WORK REQUIRED: Write out again the lines from the line with "tax: 20% = 510.00 -> 10% = 369.00" up to and including the line with "MIDI Motivstempel Froschkönig: none -> 2", exactly as they stand below, and skip any picture.

Items from a data source:

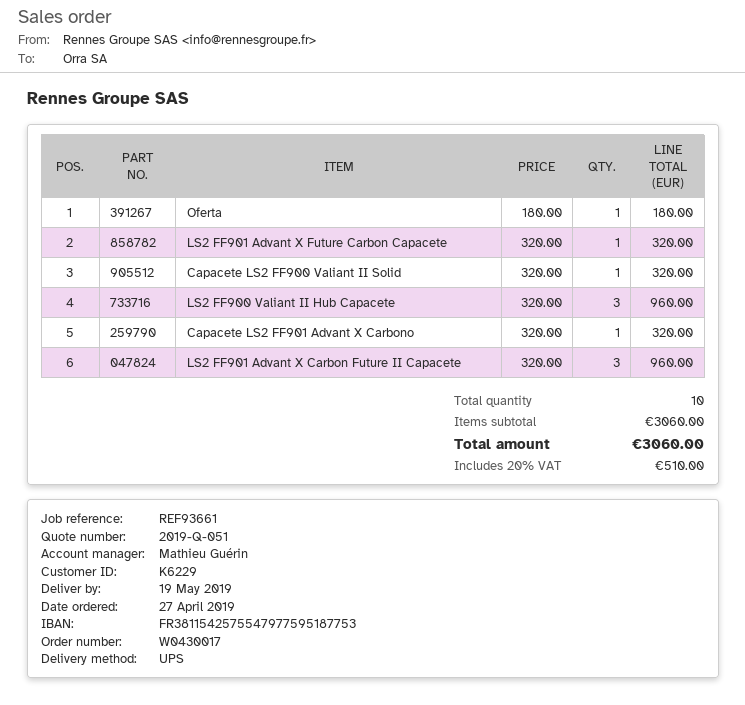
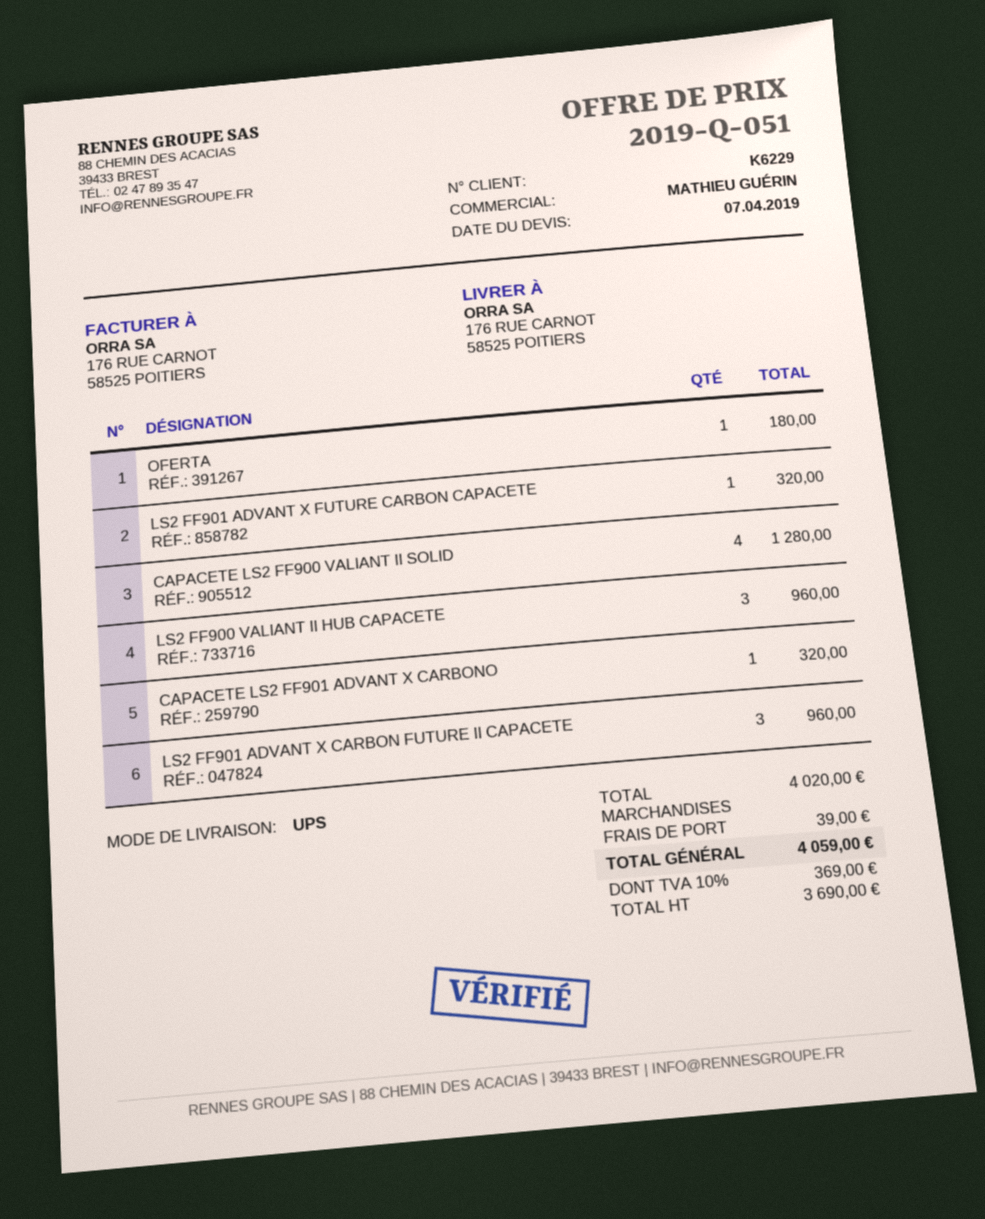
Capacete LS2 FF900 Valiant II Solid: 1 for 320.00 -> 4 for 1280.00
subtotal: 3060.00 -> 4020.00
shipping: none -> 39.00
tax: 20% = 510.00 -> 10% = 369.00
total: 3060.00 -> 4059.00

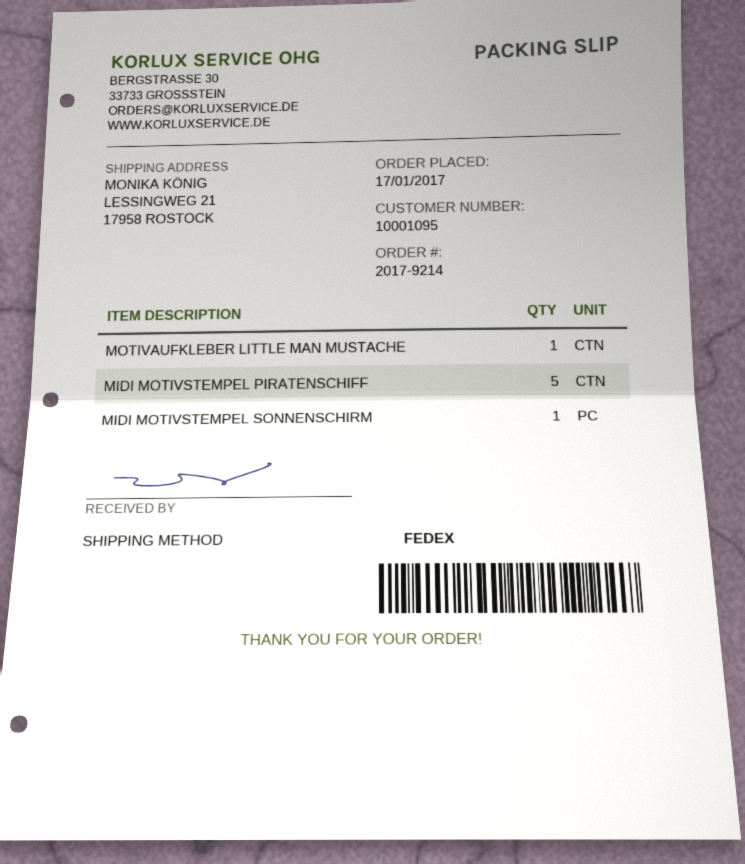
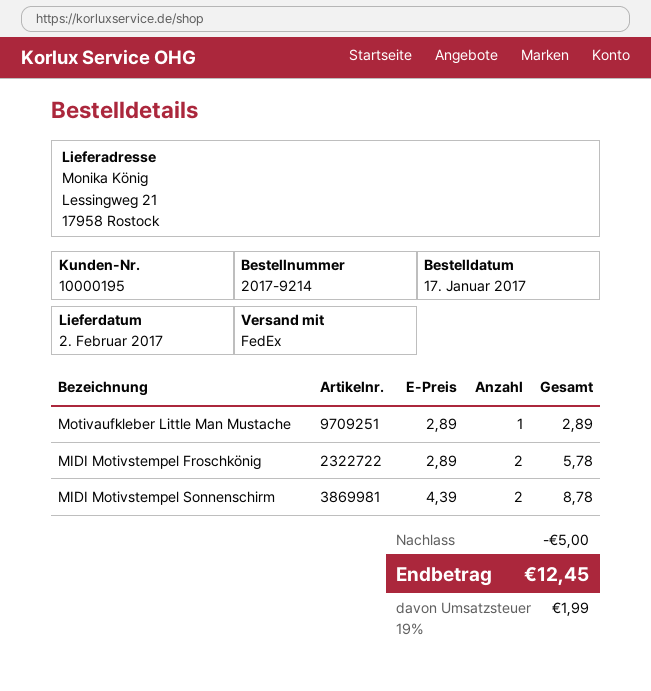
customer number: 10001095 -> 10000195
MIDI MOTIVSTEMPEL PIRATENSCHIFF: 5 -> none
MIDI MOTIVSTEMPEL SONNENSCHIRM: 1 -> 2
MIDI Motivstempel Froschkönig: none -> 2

==

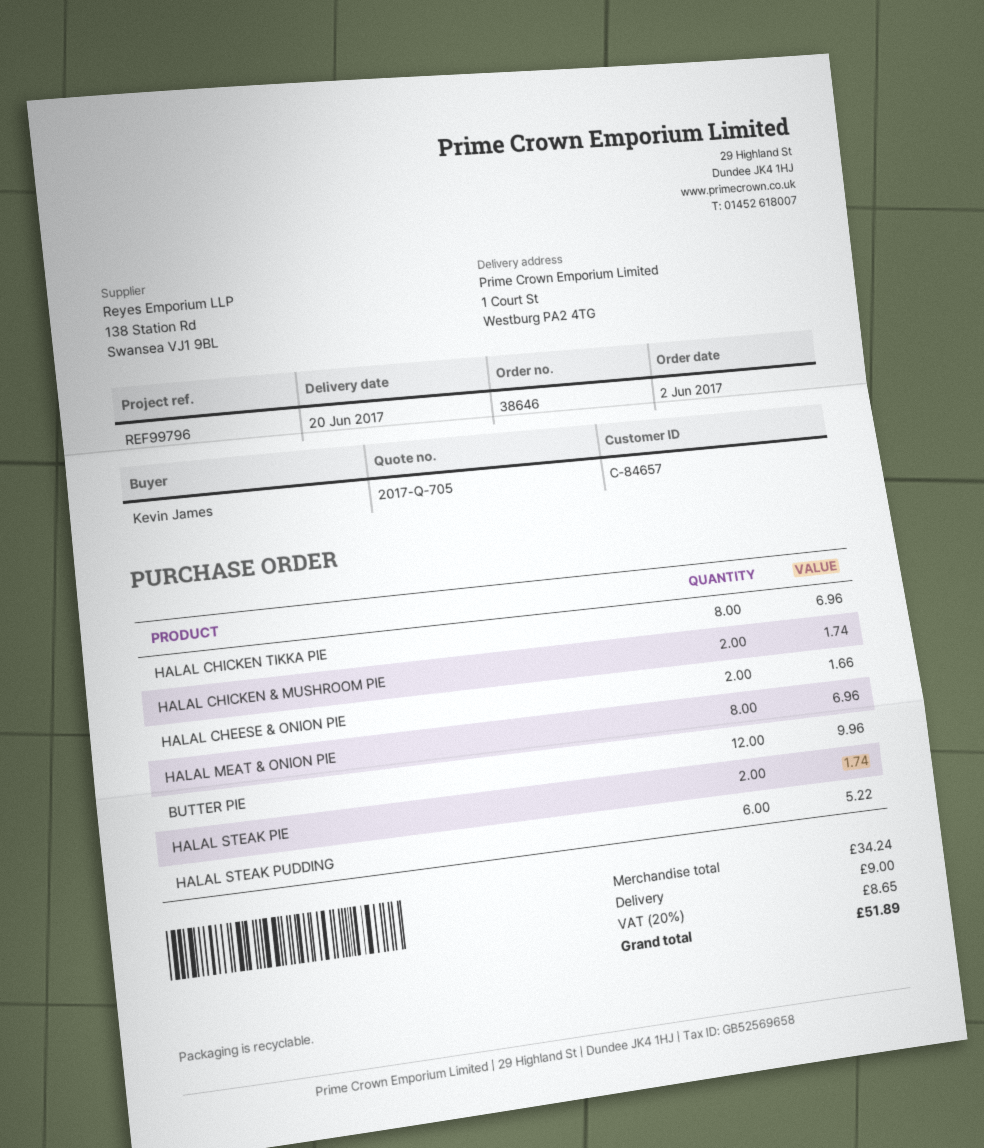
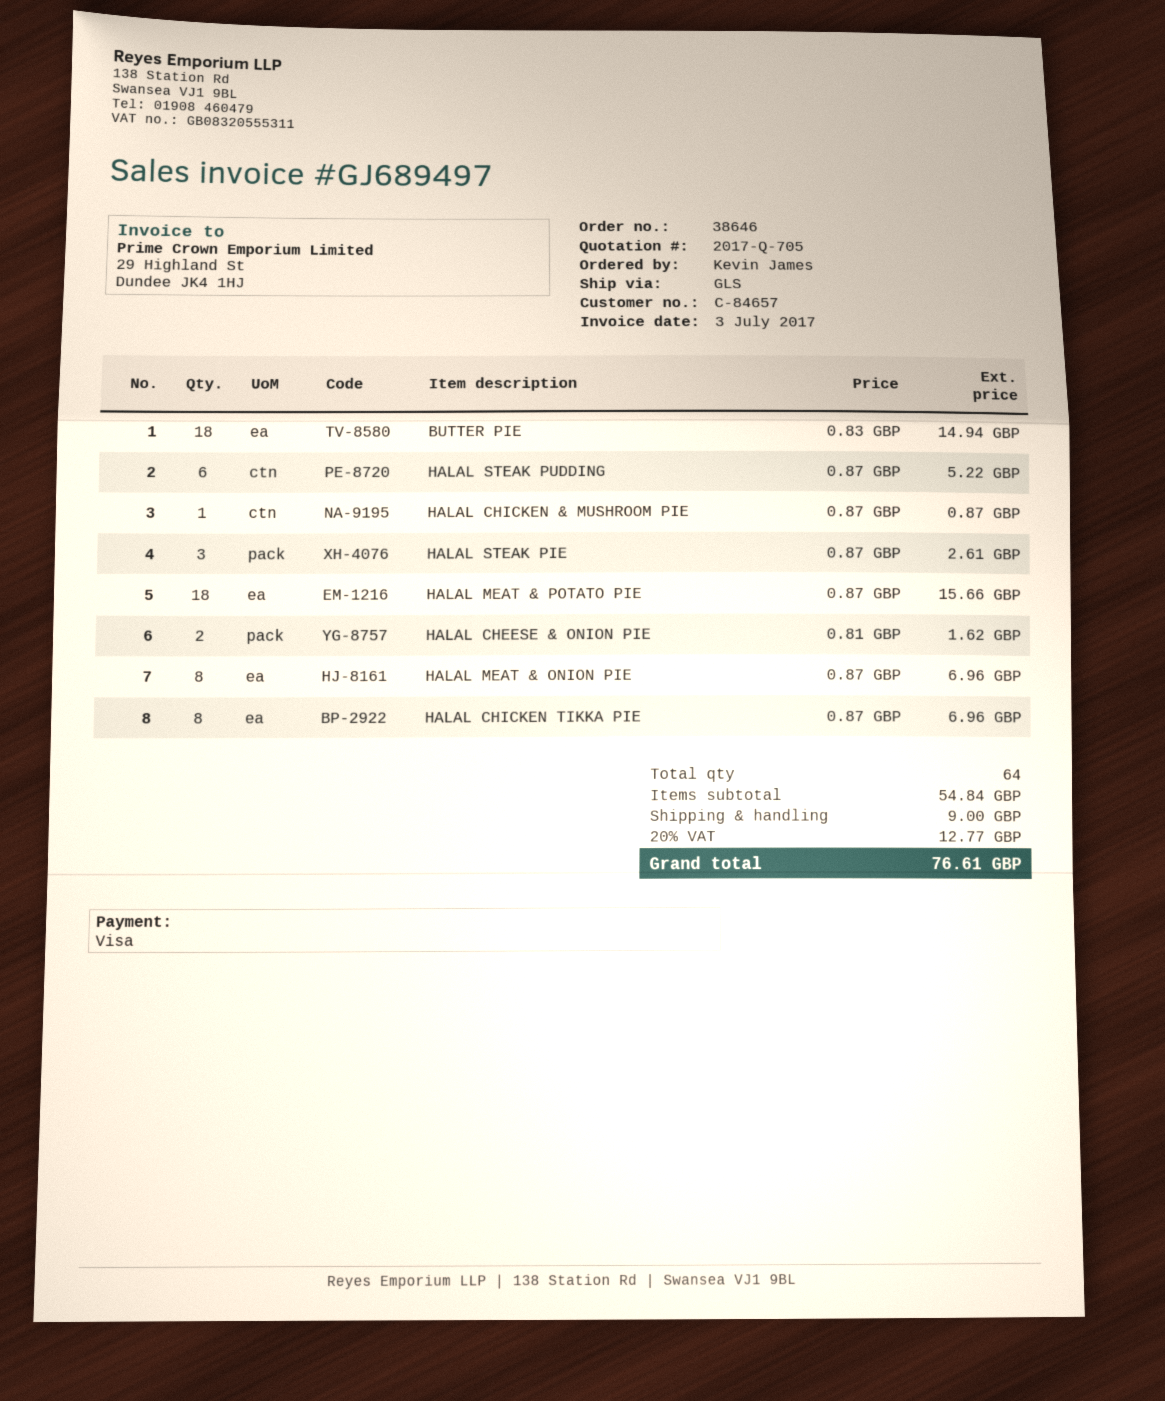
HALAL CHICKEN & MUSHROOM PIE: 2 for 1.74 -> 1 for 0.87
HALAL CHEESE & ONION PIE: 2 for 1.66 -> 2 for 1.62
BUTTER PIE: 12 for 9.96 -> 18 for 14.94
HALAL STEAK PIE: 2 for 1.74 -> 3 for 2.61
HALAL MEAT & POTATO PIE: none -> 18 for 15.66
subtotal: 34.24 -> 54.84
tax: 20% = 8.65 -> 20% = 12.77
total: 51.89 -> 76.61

OUTPUT BELOW:
tax: 20% = 510.00 -> 10% = 369.00
total: 3060.00 -> 4059.00

customer number: 10001095 -> 10000195
MIDI MOTIVSTEMPEL PIRATENSCHIFF: 5 -> none
MIDI MOTIVSTEMPEL SONNENSCHIRM: 1 -> 2
MIDI Motivstempel Froschkönig: none -> 2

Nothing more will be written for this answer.